[Distutils] MANIFEST destiny :)

M.-A. Lemburg mal at egenix.com
Wed Nov 16 11:49:47 CET 2005

Hi Phillip,

you asked for it, so I'm giving you some flaming ;-) ...

Phillip J. Eby wrote:
> I originally added CVS and Subversion support to setuptools in order to get 
> past the pain of the distutils' MANIFEST system.  I used to use 
> MANIFEST.in, but it was a royal pain to get right, and I pretty much always 
> forgot to add stuff to it.  The most common problem when I shipped a source 
> distribution was that the MANIFEST was screwed up, such that a CVS checkout 
> worked fine but a source distribution would break.  Ugh.
> So, the CVS/Subversion support for setuptools automatically makes your 
> MANIFEST include anything under revision control, whether you have a 
> MANIFEST.in or not.  If you don't have a MANIFEST.in, the MANIFEST is built 
> every time you run an sdist, so it's always up-to-date.  Ah, bliss!
> But all is not happy in MANIFESTville.  It turns out that the bdist_rpm 
> command expects to build an sdist, for reasons impenetrable to me.  If you 
> build an RPM from a source checkout, everything is fine because setuptools 
> can auto-discover your files and build the MANIFEST for the new sdist.  But 
> if you build an RPM *from* an sdist, it's a no-go.

I don't understand what you mean with "no-go" - the current
system works just fine if you include the MANIFEST file
in the sdist.

> In addition, many folks have been asking for this autodetection to cover 
> package data files as well.  Why, they reasonably ask, must I specify each 
> and every file to be included in a package, when the system already knows 
> what files I have in revision control, or which is covered by my MANIFEST.in?
> The reason I've been avoiding adding this feature, however, is because of 
> the first issue; when you make an sdist, you lose that additional metadata, 
> so it would become impossible to build *any* binary from an sdist, not just 
> RPMs.  Until recently, that issue seemed insurmountable.

That's simply not true. You have to include the MANIFEST file
in the sdist and then everything is fine.
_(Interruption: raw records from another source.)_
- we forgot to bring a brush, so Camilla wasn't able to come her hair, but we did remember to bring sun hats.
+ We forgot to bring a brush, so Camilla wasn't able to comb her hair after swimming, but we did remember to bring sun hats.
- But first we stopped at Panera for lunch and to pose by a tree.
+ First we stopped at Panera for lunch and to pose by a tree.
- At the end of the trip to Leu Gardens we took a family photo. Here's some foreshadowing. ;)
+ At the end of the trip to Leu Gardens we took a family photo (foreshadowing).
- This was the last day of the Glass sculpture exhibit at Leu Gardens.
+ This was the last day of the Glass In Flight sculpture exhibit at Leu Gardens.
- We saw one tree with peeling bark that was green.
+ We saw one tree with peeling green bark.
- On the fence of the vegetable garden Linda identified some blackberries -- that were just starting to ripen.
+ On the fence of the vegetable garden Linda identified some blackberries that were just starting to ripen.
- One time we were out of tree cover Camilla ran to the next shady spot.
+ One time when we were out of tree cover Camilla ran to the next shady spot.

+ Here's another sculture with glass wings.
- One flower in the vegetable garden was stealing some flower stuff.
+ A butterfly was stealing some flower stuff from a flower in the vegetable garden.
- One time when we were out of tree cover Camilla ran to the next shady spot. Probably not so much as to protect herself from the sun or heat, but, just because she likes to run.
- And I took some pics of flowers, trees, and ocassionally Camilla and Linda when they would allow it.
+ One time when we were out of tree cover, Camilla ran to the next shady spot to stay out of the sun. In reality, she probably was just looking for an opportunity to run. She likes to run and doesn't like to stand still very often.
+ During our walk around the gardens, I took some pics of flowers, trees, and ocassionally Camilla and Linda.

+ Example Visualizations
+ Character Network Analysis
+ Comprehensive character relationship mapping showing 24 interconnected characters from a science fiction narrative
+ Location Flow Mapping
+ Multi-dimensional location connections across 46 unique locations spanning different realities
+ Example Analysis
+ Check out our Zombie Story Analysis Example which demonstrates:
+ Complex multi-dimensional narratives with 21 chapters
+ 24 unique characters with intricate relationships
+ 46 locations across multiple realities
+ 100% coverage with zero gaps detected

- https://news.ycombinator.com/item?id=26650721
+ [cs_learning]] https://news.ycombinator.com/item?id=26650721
> So today, after looking over the issue a bit, I think I have a plan for 
> dealing with MANIFEST:
> * Change the MANIFEST format to be platform-independent (currently it 
> contains OS-specific path separators)


You are missing an important point: MANIFEST files can be
build using tools outside distutils and external package
building tools may require these to be platform dependent.

Distutils itself is happy with posix style separators
on all platforms.

> * Always, always, always build MANIFEST, and always include both the 
> MANIFEST file and MANIFEST.in (if present) in the source distribution.

-1 on always building MANIFEST.

This would miss the point of managing MANIFEST files
independently of your package files, e.g. using
Makefiles or other tools dealing with file dependencies,
checkouts, etc.

> * Disable all the options that allow user control over MANIFEST generation, 
> including pruning, defaults, changing the filenames, etc.


Again, you are forgetting that MANIFEST files serve a purpose
and are external to the distutils process for a reason. You
are free to have distutils build your MANIFEST files from
MANIFEST.in files, have distutils command auto-generate them,
or use external programs triggered by Makefiles or similar
distribution building processes to generate them.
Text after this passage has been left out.